■ What needs to be done ■
In the records below, the line with "(92, 547) none" opens the range and the line with "[938,285,960,306] ) . -> [205,496,214,512] )." closes it; print that range exactly and nothing else.

■ Edit tracking data ■

= Beginning of Section =

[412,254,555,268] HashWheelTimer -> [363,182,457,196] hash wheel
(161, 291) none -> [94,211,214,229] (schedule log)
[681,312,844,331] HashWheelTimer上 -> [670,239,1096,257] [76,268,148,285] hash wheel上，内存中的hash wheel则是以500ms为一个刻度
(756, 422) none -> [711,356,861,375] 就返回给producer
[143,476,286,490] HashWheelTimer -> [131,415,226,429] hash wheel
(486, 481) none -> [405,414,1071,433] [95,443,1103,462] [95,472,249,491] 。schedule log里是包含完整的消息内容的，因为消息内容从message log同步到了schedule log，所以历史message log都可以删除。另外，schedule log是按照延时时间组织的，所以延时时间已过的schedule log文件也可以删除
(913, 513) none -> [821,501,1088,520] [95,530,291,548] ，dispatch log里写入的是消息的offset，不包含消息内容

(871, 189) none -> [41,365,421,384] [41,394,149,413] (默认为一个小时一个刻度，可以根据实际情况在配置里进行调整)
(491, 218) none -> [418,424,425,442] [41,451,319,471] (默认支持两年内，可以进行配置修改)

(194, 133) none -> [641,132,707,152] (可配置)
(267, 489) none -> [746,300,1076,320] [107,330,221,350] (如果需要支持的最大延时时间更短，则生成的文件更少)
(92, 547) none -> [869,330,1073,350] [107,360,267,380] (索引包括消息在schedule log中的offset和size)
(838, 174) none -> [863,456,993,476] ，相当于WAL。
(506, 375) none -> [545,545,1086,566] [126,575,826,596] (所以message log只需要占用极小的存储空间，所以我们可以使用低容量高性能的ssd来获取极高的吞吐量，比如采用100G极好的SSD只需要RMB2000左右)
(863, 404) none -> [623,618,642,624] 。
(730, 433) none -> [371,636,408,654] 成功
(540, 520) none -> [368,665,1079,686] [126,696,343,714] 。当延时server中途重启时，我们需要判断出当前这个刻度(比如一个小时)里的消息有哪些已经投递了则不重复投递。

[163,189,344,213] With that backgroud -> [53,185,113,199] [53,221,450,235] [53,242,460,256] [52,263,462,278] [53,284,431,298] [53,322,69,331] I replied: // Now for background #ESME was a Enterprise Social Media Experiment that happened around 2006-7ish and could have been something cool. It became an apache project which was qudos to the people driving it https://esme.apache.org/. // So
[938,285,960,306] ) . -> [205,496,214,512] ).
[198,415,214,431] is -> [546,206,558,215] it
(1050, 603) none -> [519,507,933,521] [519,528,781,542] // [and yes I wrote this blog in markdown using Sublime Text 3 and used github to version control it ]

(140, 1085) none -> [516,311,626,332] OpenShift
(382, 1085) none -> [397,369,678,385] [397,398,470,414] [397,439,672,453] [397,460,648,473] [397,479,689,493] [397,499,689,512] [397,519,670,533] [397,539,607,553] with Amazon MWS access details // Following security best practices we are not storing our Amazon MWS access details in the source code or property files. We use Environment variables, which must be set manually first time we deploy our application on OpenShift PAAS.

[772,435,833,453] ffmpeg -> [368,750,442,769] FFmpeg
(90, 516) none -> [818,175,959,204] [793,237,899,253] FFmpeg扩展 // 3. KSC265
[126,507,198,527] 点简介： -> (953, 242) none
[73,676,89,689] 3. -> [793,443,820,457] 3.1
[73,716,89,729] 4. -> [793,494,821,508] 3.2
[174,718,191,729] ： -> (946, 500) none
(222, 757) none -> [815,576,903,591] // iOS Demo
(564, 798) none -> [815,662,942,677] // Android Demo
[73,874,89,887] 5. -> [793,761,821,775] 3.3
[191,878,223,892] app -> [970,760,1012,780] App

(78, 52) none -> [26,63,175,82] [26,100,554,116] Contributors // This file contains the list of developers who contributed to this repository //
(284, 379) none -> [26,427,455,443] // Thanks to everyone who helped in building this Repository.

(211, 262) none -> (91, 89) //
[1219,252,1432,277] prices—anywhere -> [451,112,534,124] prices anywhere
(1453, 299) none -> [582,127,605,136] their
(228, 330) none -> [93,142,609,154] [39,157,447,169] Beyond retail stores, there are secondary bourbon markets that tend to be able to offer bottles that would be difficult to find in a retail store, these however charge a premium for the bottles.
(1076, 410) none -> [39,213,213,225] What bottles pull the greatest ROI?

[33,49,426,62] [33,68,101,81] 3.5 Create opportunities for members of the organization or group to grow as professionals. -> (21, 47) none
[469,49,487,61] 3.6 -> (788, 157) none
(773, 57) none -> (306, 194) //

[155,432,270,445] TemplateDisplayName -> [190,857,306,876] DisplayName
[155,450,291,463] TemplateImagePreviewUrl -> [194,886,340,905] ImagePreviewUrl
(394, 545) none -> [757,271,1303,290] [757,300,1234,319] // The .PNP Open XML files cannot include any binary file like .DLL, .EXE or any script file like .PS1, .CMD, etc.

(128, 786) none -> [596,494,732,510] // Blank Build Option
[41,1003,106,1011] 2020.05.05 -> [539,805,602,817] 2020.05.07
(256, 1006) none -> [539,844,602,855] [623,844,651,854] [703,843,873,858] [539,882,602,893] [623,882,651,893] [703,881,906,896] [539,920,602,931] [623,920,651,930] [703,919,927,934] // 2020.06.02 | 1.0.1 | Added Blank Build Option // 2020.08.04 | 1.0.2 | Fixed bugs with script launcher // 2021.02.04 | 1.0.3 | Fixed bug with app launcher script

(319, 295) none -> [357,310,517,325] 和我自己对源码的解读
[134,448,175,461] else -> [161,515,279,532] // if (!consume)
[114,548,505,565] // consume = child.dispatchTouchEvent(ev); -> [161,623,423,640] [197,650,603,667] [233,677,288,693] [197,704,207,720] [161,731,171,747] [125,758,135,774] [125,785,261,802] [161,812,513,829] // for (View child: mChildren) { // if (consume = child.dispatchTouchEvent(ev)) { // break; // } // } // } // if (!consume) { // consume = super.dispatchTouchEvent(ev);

= End of Section =

■ Result of the exercise ■
(92, 547) none -> [869,330,1073,350] [107,360,267,380] (索引包括消息在schedule log中的offset和size)
(838, 174) none -> [863,456,993,476] ，相当于WAL。
(506, 375) none -> [545,545,1086,566] [126,575,826,596] (所以message log只需要占用极小的存储空间，所以我们可以使用低容量高性能的ssd来获取极高的吞吐量，比如采用100G极好的SSD只需要RMB2000左右)
(863, 404) none -> [623,618,642,624] 。
(730, 433) none -> [371,636,408,654] 成功
(540, 520) none -> [368,665,1079,686] [126,696,343,714] 。当延时server中途重启时，我们需要判断出当前这个刻度(比如一个小时)里的消息有哪些已经投递了则不重复投递。

[163,189,344,213] With that backgroud -> [53,185,113,199] [53,221,450,235] [53,242,460,256] [52,263,462,278] [53,284,431,298] [53,322,69,331] I replied: // Now for background #ESME was a Enterprise Social Media Experiment that happened around 2006-7ish and could have been something cool. It became an apache project which was qudos to the people driving it https://esme.apache.org/. // So
[938,285,960,306] ) . -> [205,496,214,512] ).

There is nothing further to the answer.